‘Same Old, Same Old’
Semenov, Moore Out Of JMU’s Lineup For Now
Posted: January 4, 2013
HARRISONBURG — If James Madison is to extend its longest winning streak in two years, the Dukes will have to do it without two of their best all-around basketball players.
Senior forward Andrey Semenov suffered a sprained ankle in the second half of Wednesday’s 58-55 win at Old Dominion and could be out for up to two weeks, according to coach Matt Brady, whose team has won four straight and six of its last seven.
Senior point guard Devon Moore, meanwhile, is still in Ohio to be with his mother, who he said had a mini-stroke and an operation for a brain tumor last week. Moore said he has no timetable on when he might return to JMU.
“My priority is to make sure my family is all right, so I don’t know when I’m coming back,” Moore said Thursday from the Ohio State Medical Center, where his mother Carolyn is being treated.
In addition to being by his mother’s side, Moore said he’s helping watch his nephews when his father is at work.

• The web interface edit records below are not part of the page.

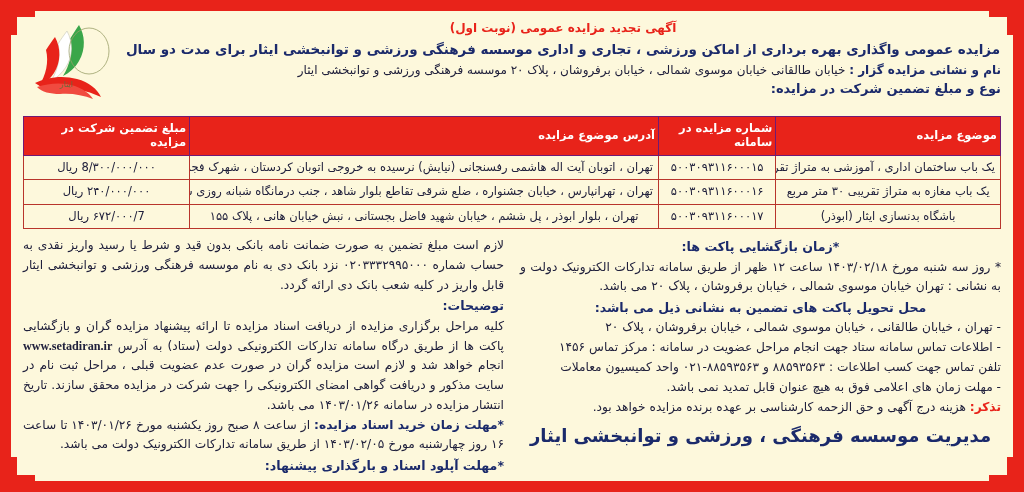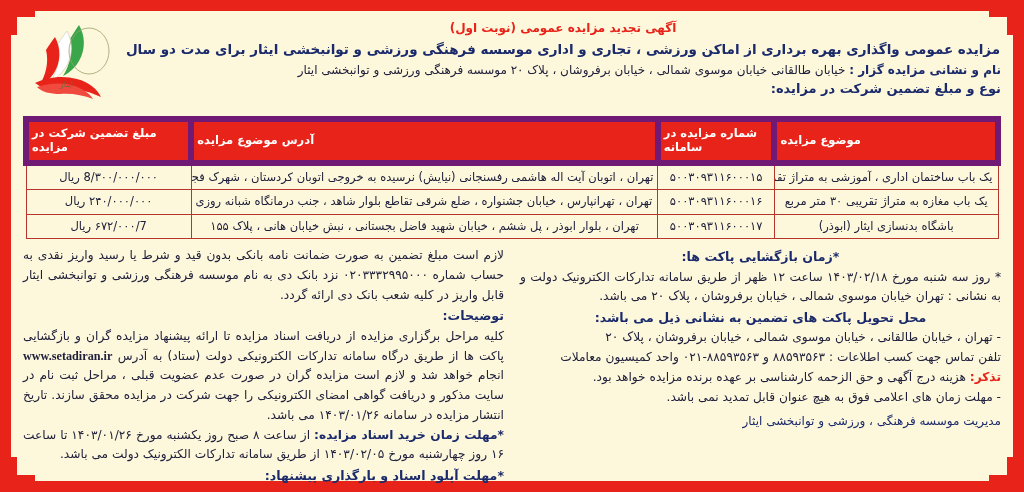"مبلغ تضمین شرکت در مزایده" table.auction th { border: 6px solid #701a75 -> 1px solid #701a75; text-align: left -> right }
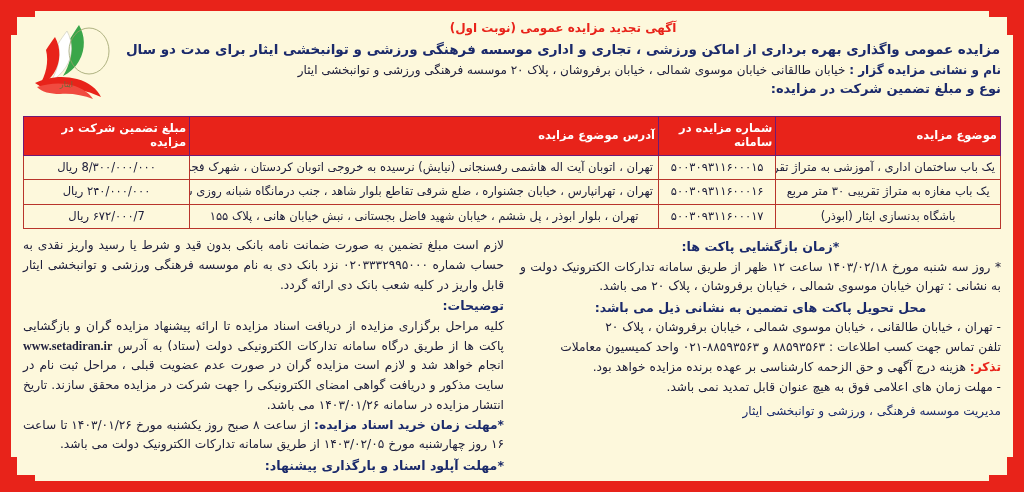"- اطلاعات تماس سامانه ستاد" p { html: none -> <p>- اطلاعات تماس سامانه ستاد جهت انجام مراحل عضویت در سامانه : مرکز تماس ۱۴۵۶</p> }
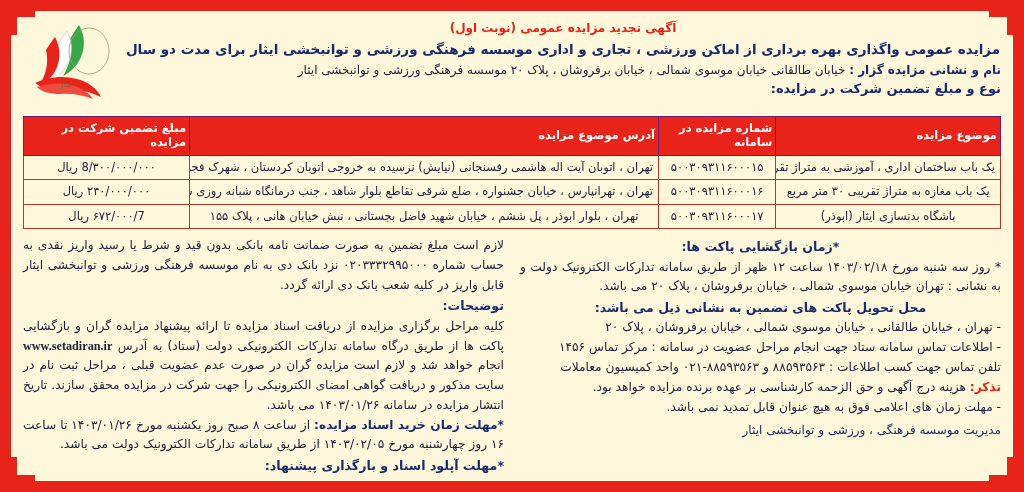"تذکر: هزینه درج آگهی و" p { order: before "- مهلت زمان های اعلامی" -> after "- مهلت زمان های اعلامی" }
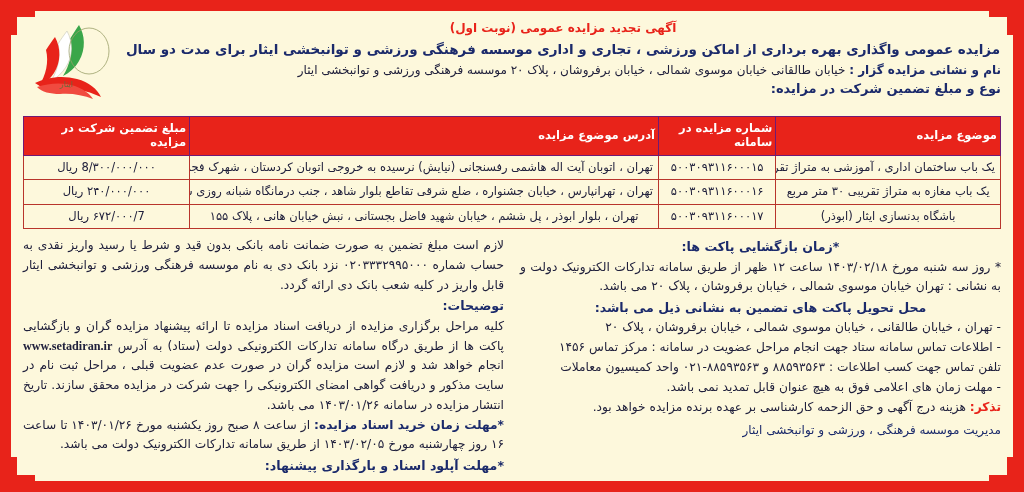"مدیریت موسسه فرهنگی ، ورزشی" .signature { font-size: 12px -> 18px; font-weight: normal -> bold; text-align: right -> center }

The Columbus, Ohio, native averaged 11.2 points and a team-best 4.6 assists through the Dukes’ first 12 games. Although he didn’t play Wednesday at ODU, he was able to slip away after visiting hours to watch the game on an internet feed.
“I’m proud of them and I definitely want to be with them real soon because I only get one chance to play with these young guys,” Moore said.
The Dukes struggled to score in Moore’s absence, but got enough stops to squeak out a rare victory over Old Dominion in their Colonial Athletic Association opener. Freshman Ron Curry had a career-high 13 points filling in for Moore at point.
But just when JMU’s season appeared to be trending upward, the Dukes suffered another setback.
Semenov went to the floor writhing in pain after teammate senior Rayshawn Goins rolled up on his left ankle Wednesday. Semenov, the Dukes’ top shooter and interior defender, was on crutches Thursday and could miss several games during the Dukes’ busy schedule. Brady said the oft-injured Russian will be out at least a week or two, and possibly longer.
JMU plays at Georgia State on Saturday and at Hampton on Monday, and then at home against UNC-Wilmington on Wednesday and Drexel on Jan. 12.
“Same old, same old. Broken record. Just turn the page,” Brady said about losing top players, which also happened in three of his first four years at Madison (five of the team’s top six players missed extended time last year). “To me you’re taking away the best shooter in the league, arguably, and arguably the best point guard in the league. I don’t know – how do you [make up for that]? We’ll figure it out; we won [Wednesday], and it’s really one game at a time. You hope that guys step up. I think they’re willing to step up, but you just took out two fifth-year seniors that are all-league caliber guys. Breaks ain’t happening, brother.”
Semenov, averaging 11 points per game this year, missed all but two minutes of the Dukes’ first six games due to a hamstring injury. A 6-foot-7, floor-stretching power forward, Semenov might be the team’s most vital player. JMU went 1-5 in his initial absence and has been 6-1 since his return. Semenov made just one of nine shots Wednesday at ODU – his worst shooting performance of the year – but contributed to the win with his defense.
“I don’t think Andrey played well offensively, but he was terrific defensively when we doubled the low post,” Brady said. “His activity defensively was key, keeping them off the glass and away from the post.”
Without Moore and Semenov, Madison will have to lean even more heavily on its four freshmen as well as Goins (the team leader with 14.5 points per game) to try to improve to 2-0 in the CAA for the first time in Brady’s tenure. Only once in the past 17 years has JMU started with consecutive wins in league play.
The Dukes have lost their last three games at Georgia State, including a 74-58 decision last season at the 3,400-seat GSU Sports Arena. Moore missed that game, too – with a hand injury – but the Dukes did not know he would be inactive until mere moments before tip-off.
“Last year was a little bit of an aberration,” Brady said, “because 15 minutes before the game, before the ball got thrown up in the air, we learned that Devon couldn’t play. Devon was in warm-ups when we found out that he couldn’t play with his hand. We moved things around in our pre-game talk, and it didn’t go well, moving guys around on the court. It wasn’t how we prepared.
“At least [this time] we have a little bit of understanding of how you move some guys around.”